Opinion
1 CA-IC 506.
April 13, 1971.
Workman filed petition for writ of certiorari to review lawfulness of an award of the Industrial Commission, Claim No. NK 14119. The Court of Appeals, Haire, J., held that Industrial Commission was not required to prospectively rule on speculative future disability which might result from workman's disease of both hip joints known as aseptic necrosis and which, if such condition should result, might or might not prove to have some causal relationship to workman's industrial injury.
Affirmed.
Davis Eppstein by Robert W. Eppstein, Tucson, for petitioner.
Bilby, Thompson, Shoenhair Warnock, by T. Scott Higgins, Tucson, for respondent employer and respondent carrier.
William C. Wahl, Jr., Counsel, Phoenix, for respondent, The Industrial Commission of Arizona.
On this review of an Industrial Commission award, the petitioner contends that the Commission should have considered medical testimony relating to a probable acceleration of possible future disability, and based thereon should have entered a permanent disability award.
The Industrial Commission claims file shows that the petitioner injured his left hip when he fell out of a truck on August 19, 1968. Before that time, and unknown to him, he had a progressive condition of both hip joints known as aseptic necrosis. Although his claim was initially denied as noncompensable, after formal hearing it was accepted by a Findings and Award for Temporary Disability. Aggravation of the preexisting condition of the left hip was found to have persisted for approximately six months.
The medical witnesses were of the opinion that the preexisting diseased condition of the left hip had been temporarily aggravated by the injury, but that by the time of the hearing the aggravation had ceased. The evidence indicated that at the time of the hearing the petitioner was working at his pre-injury occupation, although not for the same employer. There was no evidence presented to show that he was then suffering from any working disability.
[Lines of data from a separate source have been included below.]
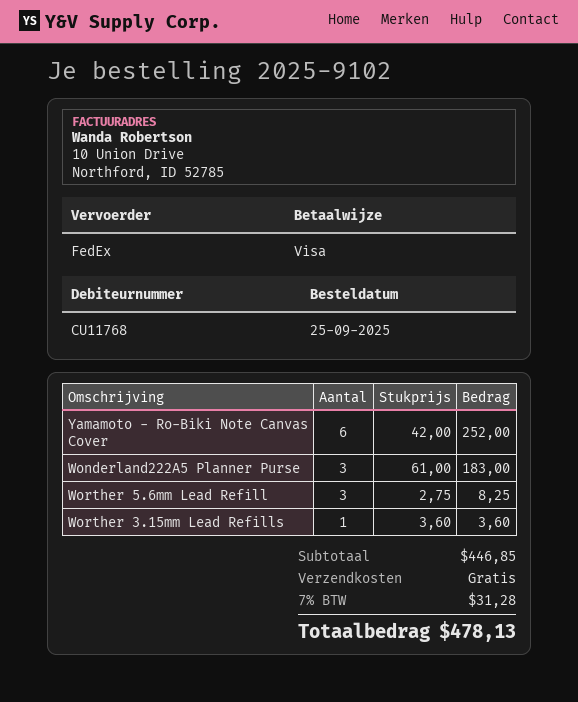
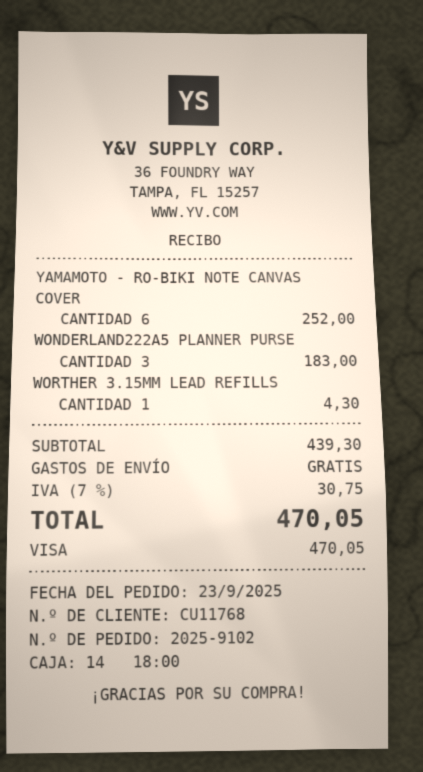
order date: 2025-09-25 -> 2025-09-23
Worther 5.6mm Lead Refill: 3 for 8.25 -> none
Worther 3.15mm Lead Refills: 1 for 3.60 -> 1 for 4.30
subtotal: 446.85 -> 439.30
tax: 7% = 31.28 -> 7% = 30.75
total: 478.13 -> 470.05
Petitioner urges that the medical testimony shows that because of the effects of the injury, his future disability which will probably result from the natural progress of the aseptic necrosis will probably occur sooner in the left hip than it would have if the injury had not occurred. Based upon this predicate, petitioner contends that the Commission should have entered an award finding permanent disability as a result of the injury.
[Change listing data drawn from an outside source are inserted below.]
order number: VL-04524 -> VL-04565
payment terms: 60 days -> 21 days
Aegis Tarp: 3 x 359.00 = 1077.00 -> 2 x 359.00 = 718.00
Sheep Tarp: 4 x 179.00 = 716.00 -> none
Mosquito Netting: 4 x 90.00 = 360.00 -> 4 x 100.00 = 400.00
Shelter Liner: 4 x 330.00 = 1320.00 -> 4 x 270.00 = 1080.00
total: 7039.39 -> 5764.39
In our opinion the Commission's award was correct. The Commission was not required to prospectively rule on speculative future disability that may or may not actually result, and which, if it does result, may or may not prove to have some causal relationship to petitioner's industrial injury. Dr. Stanley S. Tanz, one of the orthopedic surgeons testifying at the hearing, emphasized the speculative nature of petitioner's condition. He testified:
"* * * we've already mentioned this type of disease [aseptic necrosis] can clear up with what is called creeping substitution, but it's extremely rare for it to clear up in the hips. * * *"
Such testimony, although establishing a medical probability of a further worsening of the condition to a permanently disabling point, contradicts the existence of a present permanent disability which must underlie an award for permanent disability.
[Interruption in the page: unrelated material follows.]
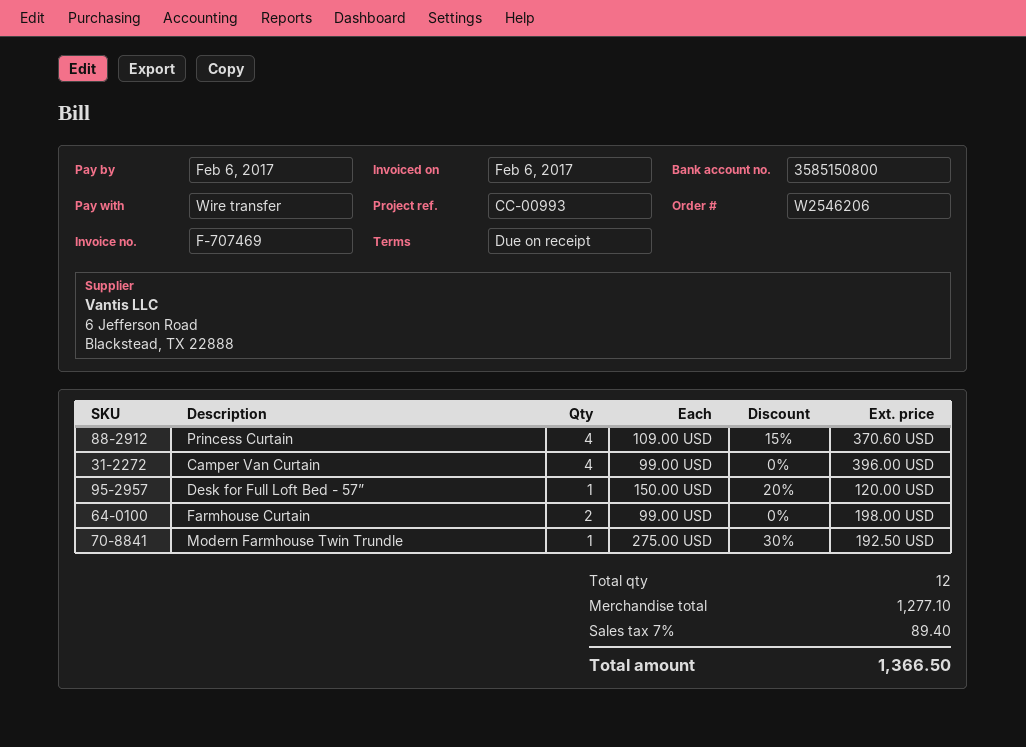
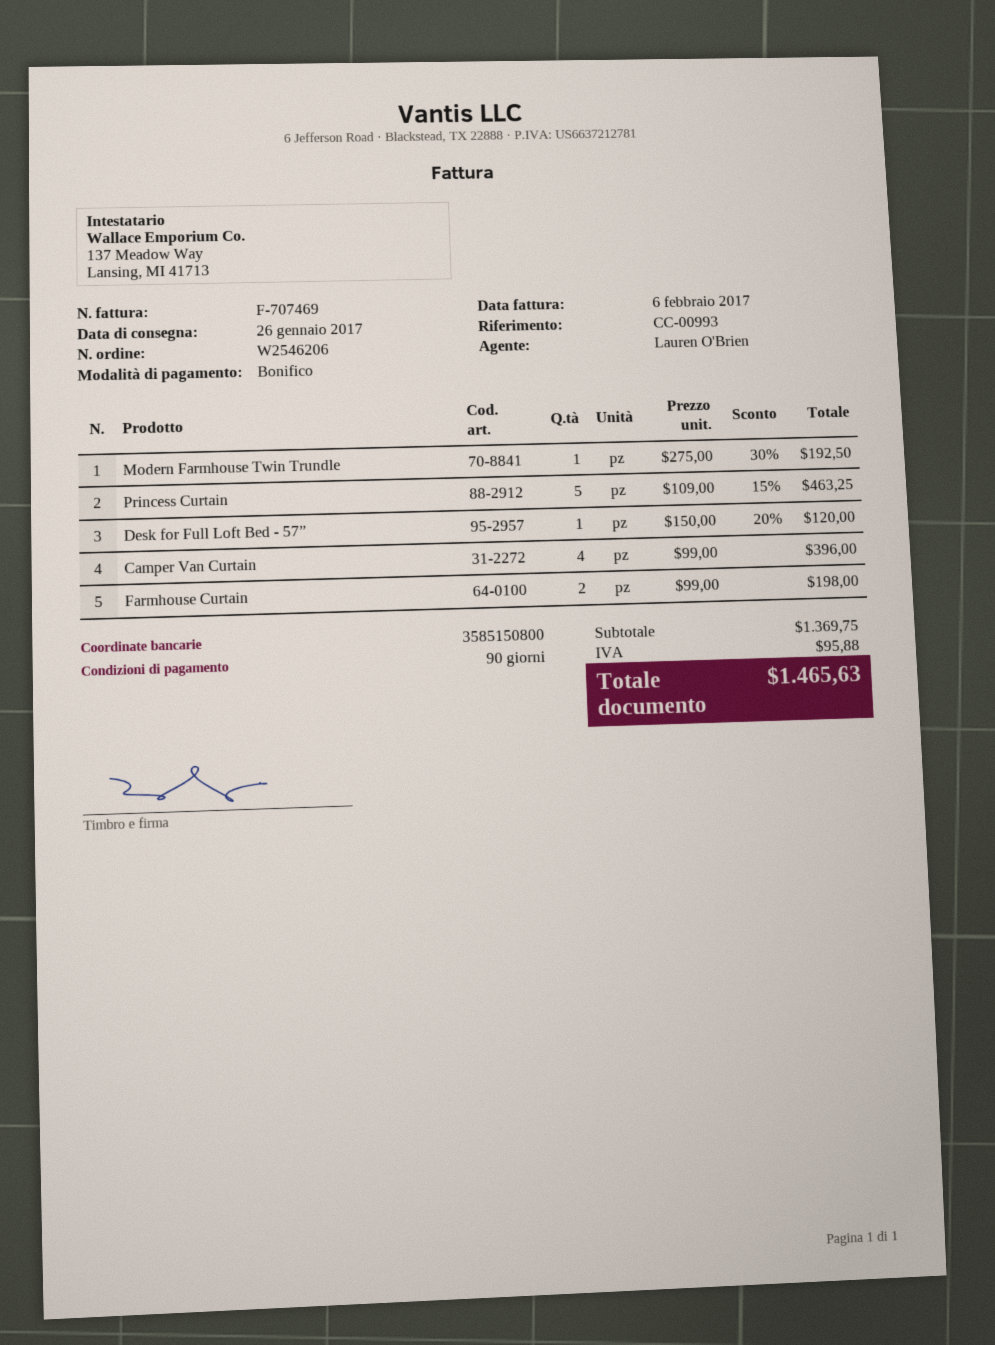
payment terms: on receipt -> 90 days
Princess Curtain: 4 x 109.00 - 15% = 370.60 -> 5 x 109.00 - 15% = 463.25
subtotal: 1277.10 -> 1369.75
tax: 89.40 -> 95.88
total: 1366.50 -> 1465.63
For a case involving a remarkably similar fact situation, see Woppert v. Industrial Commission, 14 Ariz. App. 72, 480 P.2d 687 (1971). In that case, the petitioner contended that the residual disability of a prior left hip injury, when combined with the right hip injury then being considered by the court, required that the right hip injury be treated as unscheduled. The court quoted the medical advisory board's report as follows:
"`In relation to the left hip which was injured on 1-13-64, it is our opinion that he had a temporary aggravation of a preexisting aseptic necrosis as a result of this injury and has now recovered from this aggravation. His residual symptoms referable to his left hip are now related to the underlying basic disease of his left hip, namely, an aseptic necrosis which is not due to these traumas.'"
The court then stated:
"In relation to [the above-quoted paragraph] there was medical evidence that while the left leg may eventually and by natural progression reach a condition requiring a prosthesis, nevertheless with the termination of the temporary aggravation the condition was not disabling."
Here, likewise, there was no present disability. When and if the expected future disability occurs, if causally related to his industrial injury, petitioner will have his remedy in a petition to re-open.
The award is affirmed.
JACOBSON, P.J. and EUBANK, J., concur.